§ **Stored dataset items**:
***
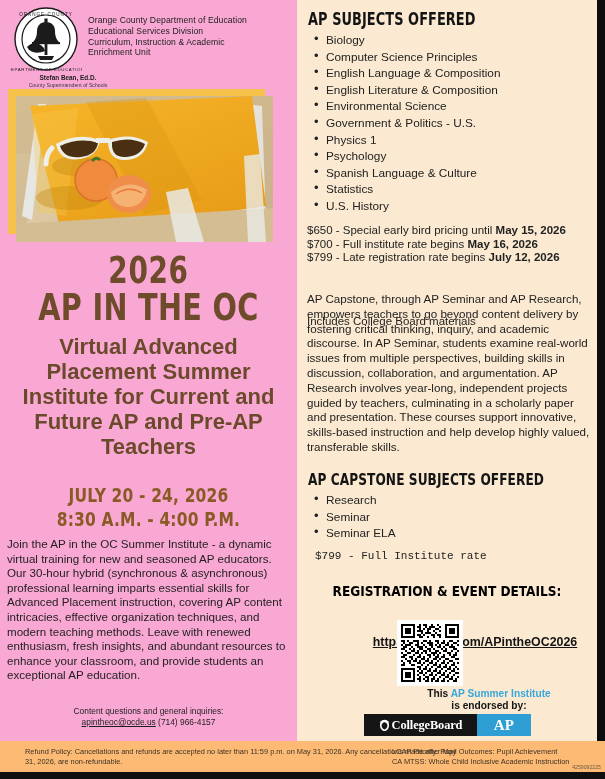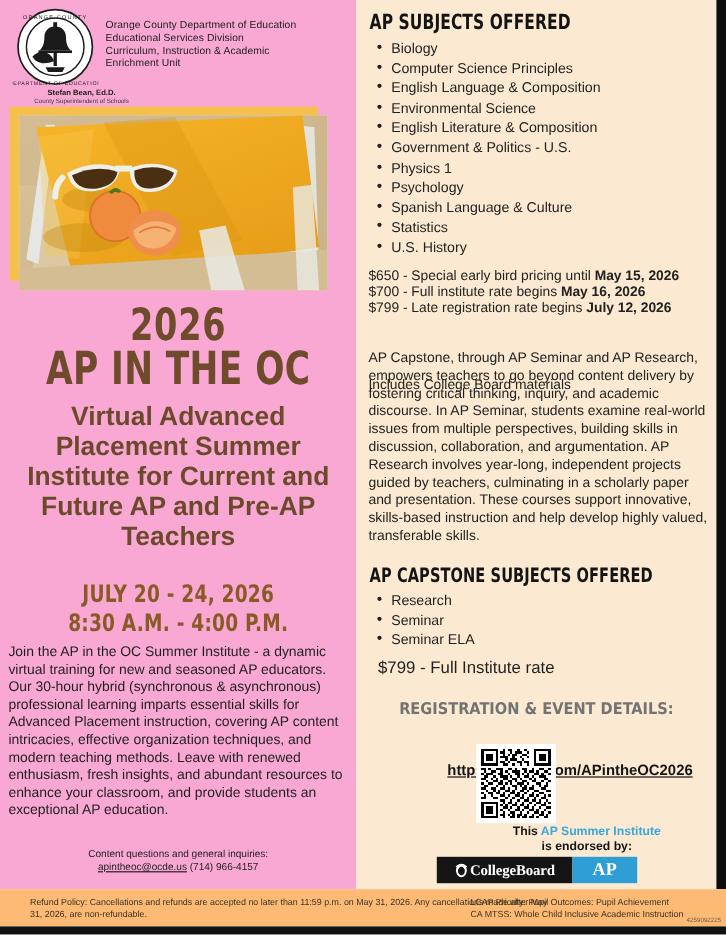--- a/index.html
+++ b/index.html
@@ -49,25 +49,25 @@
   #subjects-list{position:absolute;left:14px;top:32px;width:280px;}
 
   #pricing{position:absolute;left:10px;top:224px;width:288px;color:#222;font-size:11.5px;line-height:13.6px;}
   #pricing b{font-weight:bold;}
   #includes{position:absolute;left:10px;top:266px;width:288px;color:#222;font-size:11.5px;line-height:14px;margin-top:48px;}
 
   #capstone-para{position:absolute;left:10px;top:292px;width:285px;color:#222;font-size:11.6px;line-height:14.8px;}
 
   #capstone-head{position:absolute;left:11px;top:471px;font-size:16.5px;line-height:18px;}
   #capstone-list{position:absolute;left:14px;top:492px;width:280px;}
-  #capstone-price{position:absolute;left:18px;top:549px;color:#222;font-size:14px;line-height:14px;}
+  #capstone-price{position:absolute;left:18px;top:549px;color:#222;font-size:11px;line-height:14px;font-family:Liberation Mono, monospace;}
 
   #reg-head{position:absolute;left:0;top:584px;width:300px;text-align:center;
      font-family:"DejaVu Sans Condensed","Liberation Sans Narrow","Liberation Sans",sans-serif;
-     font-weight:bold;font-size:13.5px;line-height:15px;color:#737373;}
+     font-weight:bold;font-size:13.5px;line-height:15px;color:#000000;}
   #reg-link{position:absolute;left:0;top:635px;width:356px;text-align:center;font-weight:bold;font-size:12.4px;
      line-height:15px;color:#141414;text-decoration:underline;}
 
   #qr-wrap{position:absolute;left:100px;top:620px;width:66px;height:66px;background:#ffffff;padding:0;}
   #qr-wrap svg{display:block;}
 
   #endorse{position:absolute;left:0;top:688px;width:300px;text-align:center;font-size:10.2px;line-height:12.4px;
      font-weight:bold;color:#141414;margin-left:42px;}
   #endorse .blue{color:#3aa7dc;}
   #logo-row{position:absolute;left:67px;top:714px;width:167px;height:22px;display:flex;}
@@ -179,22 +179,22 @@
     </div>
   </div>
 
   <div id="right-col">
 
     <div id="subjects-head" class="sec-head">AP SUBJECTS OFFERED</div>
     <ul class="bullets" id="subjects-list">
       <li>Biology</li>
       <li>Computer Science Principles</li>
       <li>English Language &amp; Composition</li>
+      <li>English Literature &amp; Composition</li>
       <li>Environmental Science</li>
-      <li>English Literature &amp; Composition</li>
       <li>Government &amp; Politics - U.S.</li>
       <li>Physics 1</li>
       <li>Psychology</li>
       <li>Spanish Language &amp; Culture</li>
       <li>Statistics</li>
       <li>U.S. History</li>
     </ul>
 
     <div id="pricing">
       <div>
***
Every line in the data above that includes the word "endorse" should be copied.

   #endorse{position:absolute;left:0;top:688px;width:300px;text-align:center;font-size:10.2px;line-height:12.4px;
   #endorse .blue{color:#3aa7dc;}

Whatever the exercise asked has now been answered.